### [YOUR TASK]
A single figure is the whole answer: the number of lines in the records that contain "about".

##### DATA UNDER STUDY

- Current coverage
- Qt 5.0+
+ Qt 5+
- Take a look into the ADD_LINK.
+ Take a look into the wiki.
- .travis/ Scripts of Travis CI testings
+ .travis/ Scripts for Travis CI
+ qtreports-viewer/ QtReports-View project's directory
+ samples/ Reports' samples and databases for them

##########
##### DATA UNDER STUDY

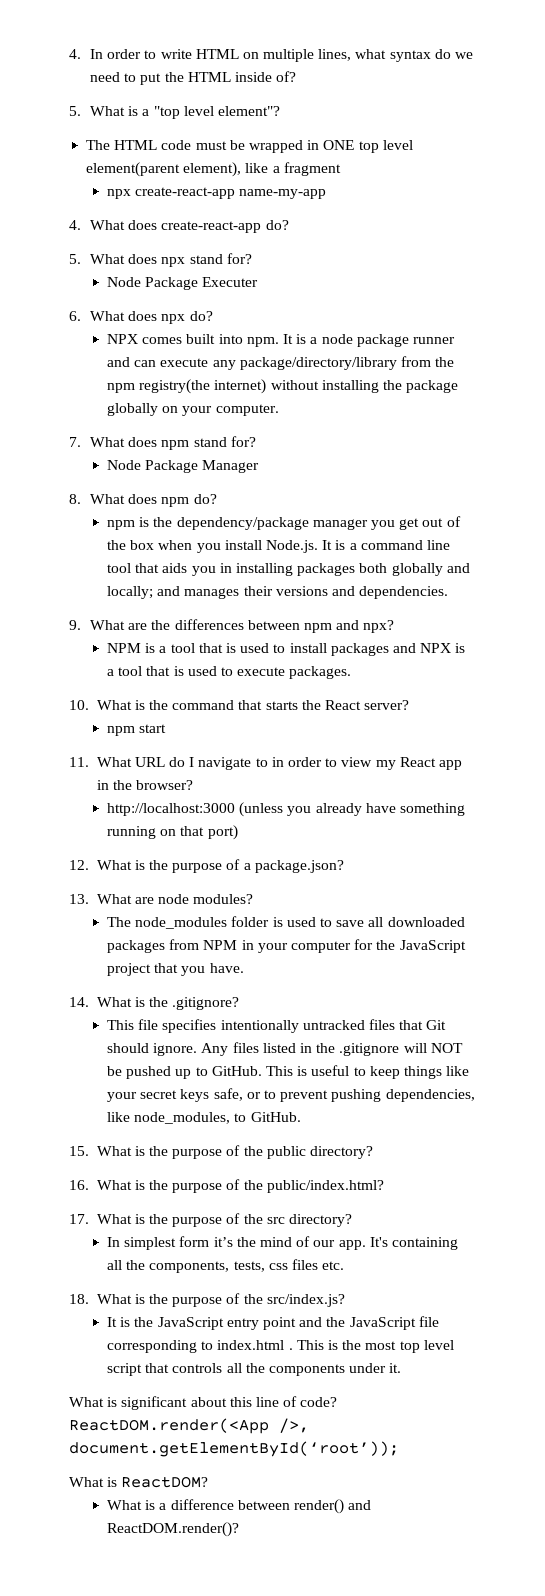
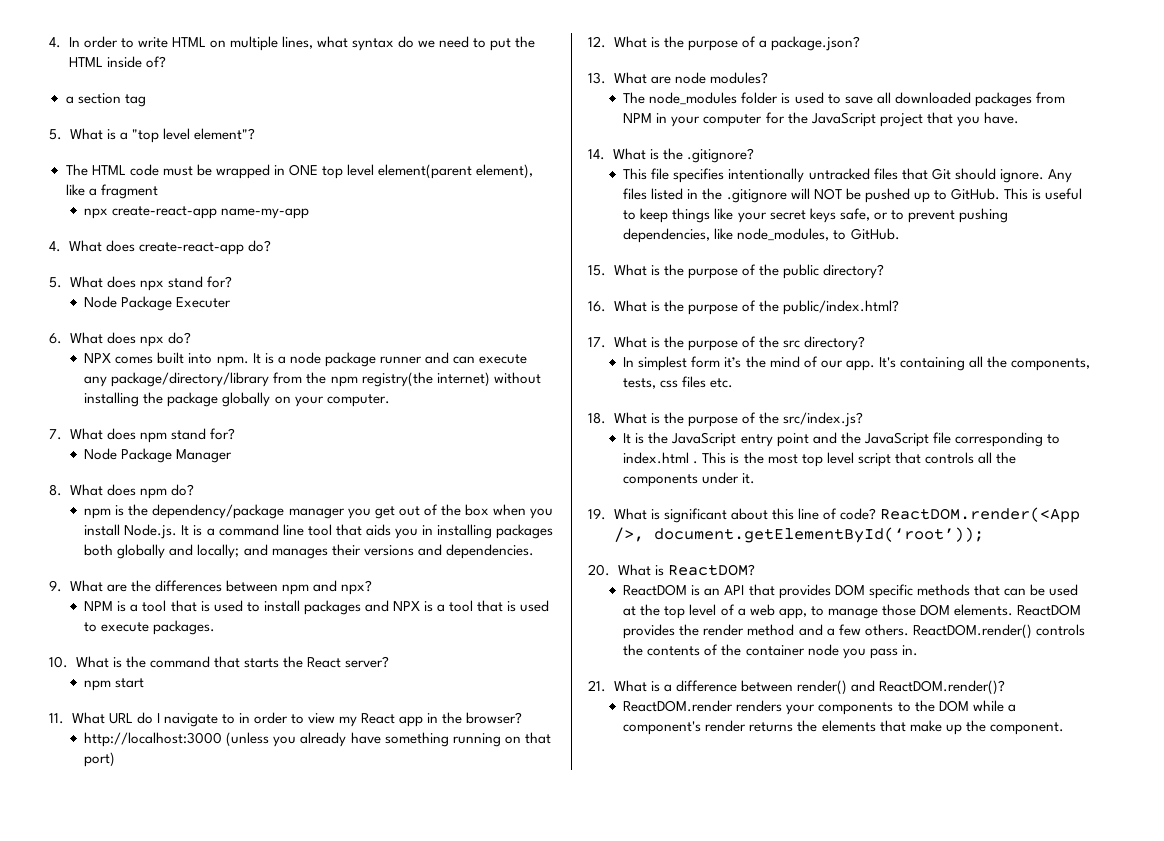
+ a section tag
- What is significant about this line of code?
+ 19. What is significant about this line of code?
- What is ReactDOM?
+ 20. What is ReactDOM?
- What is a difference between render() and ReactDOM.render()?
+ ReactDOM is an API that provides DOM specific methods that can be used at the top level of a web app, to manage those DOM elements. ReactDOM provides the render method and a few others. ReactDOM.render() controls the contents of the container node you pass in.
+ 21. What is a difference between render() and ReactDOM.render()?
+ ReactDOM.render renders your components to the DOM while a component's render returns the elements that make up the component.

##########

### [EXPECTED OUTPUT]
2